The film was directed by Dayal Padmanabhan, who also co-wrote the screenplay with Kavitha Bharathi. It was produced by K. V. Shabarreesh under the banners 2M Cinemas and D Pictures, with Dayal Padmanabhan serving as co-producer.

Principal photography was captured by cinematographer M. V. Panneerselvam. Editing was handled by Bhoopathy Vedhagiri, while the film's score and soundtrack were composed by Darbuka Siva.

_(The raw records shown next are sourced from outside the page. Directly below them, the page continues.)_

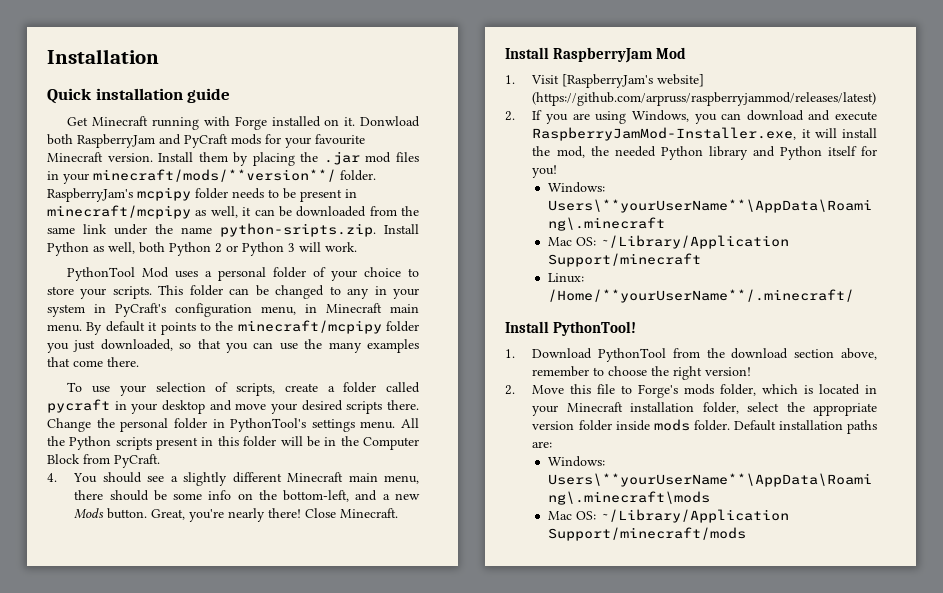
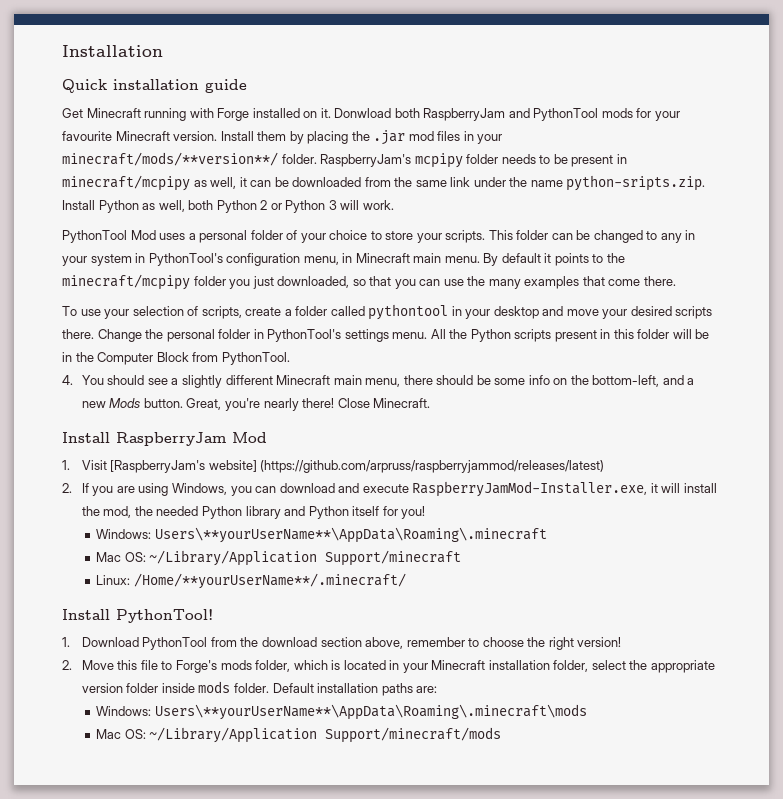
[184,134,228,148] PyCraft -> [533,108,599,121] PythonTool
[115,303,166,317] PyCraft's -> [148,253,223,266] PythonTool's
[47,399,110,413] pycraft -> [368,304,449,320] pythontool
[114,454,160,468] PyCraft. -> [221,352,290,365] PythonTool.

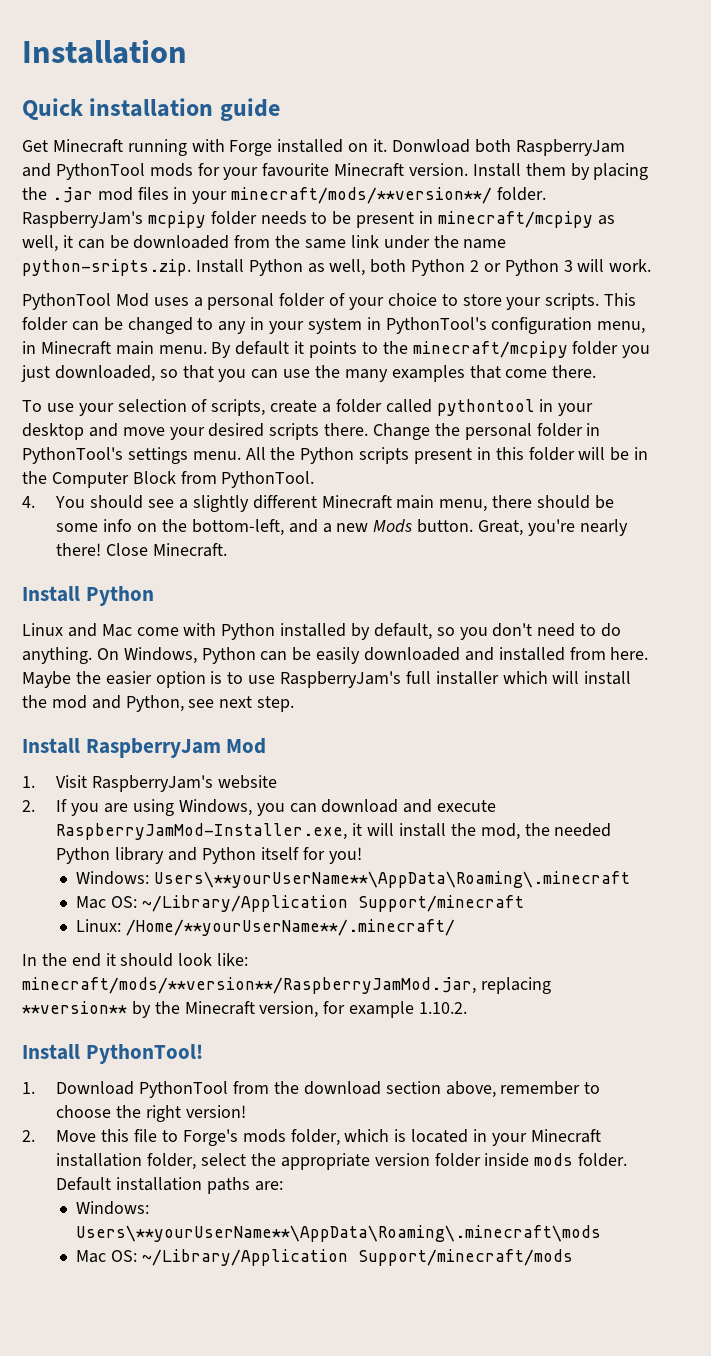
(431, 403) none -> [22,586,154,606] [22,623,622,640] [22,647,649,664] [22,671,632,688] [22,695,295,712] // Install Python // Linux and Mac come with Python installed by default, so you don't need to do anything. On Windows, Python can be easily downloaded and installed from here. Maybe the easier option is to use RaspberryJam's full installer which will install the mod and Python, see next step.
[110,460,605,473] [RaspberryJam's website] (https://github.com/arpruss/raspberryjammod/releases/latest) -> [92,775,278,792] RaspberryJam's website
(406, 581) none -> [22,953,249,967] [22,977,551,994] [22,1001,468,1018] // In the end it should look like: minecraft/mods/**version**/RaspberryJamMod.jar, replacing **version** by the Minecraft version, for example 1.10.2.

== Release and reception ==
Lakshmikanthan Kolai Vazhakku was released theatrically on 10 July 2026. Abhinav Subramanian of The Times of India said that "Vetri is adequate and does what he can to carry the film. The melodrama surrounding his family, with members weeping on cue, lays it on thick where restraint would have served better. Rangaraj Pandey is the more watchable presence, lending the jailer a composed authority the film needs more of." Ashwin S of the Cinema Express said that "Lakshmikanthan Kolai Vazhakku could have been a proper 'karuthu' padam, but is instead let down by the very calculated nature of the writing."

Dina Thanthi wrote that the realistic scenes are the strength of the film. Maalai Malar stated that overall, it is not just a film about a murder case and has emerged as a socially conscious film.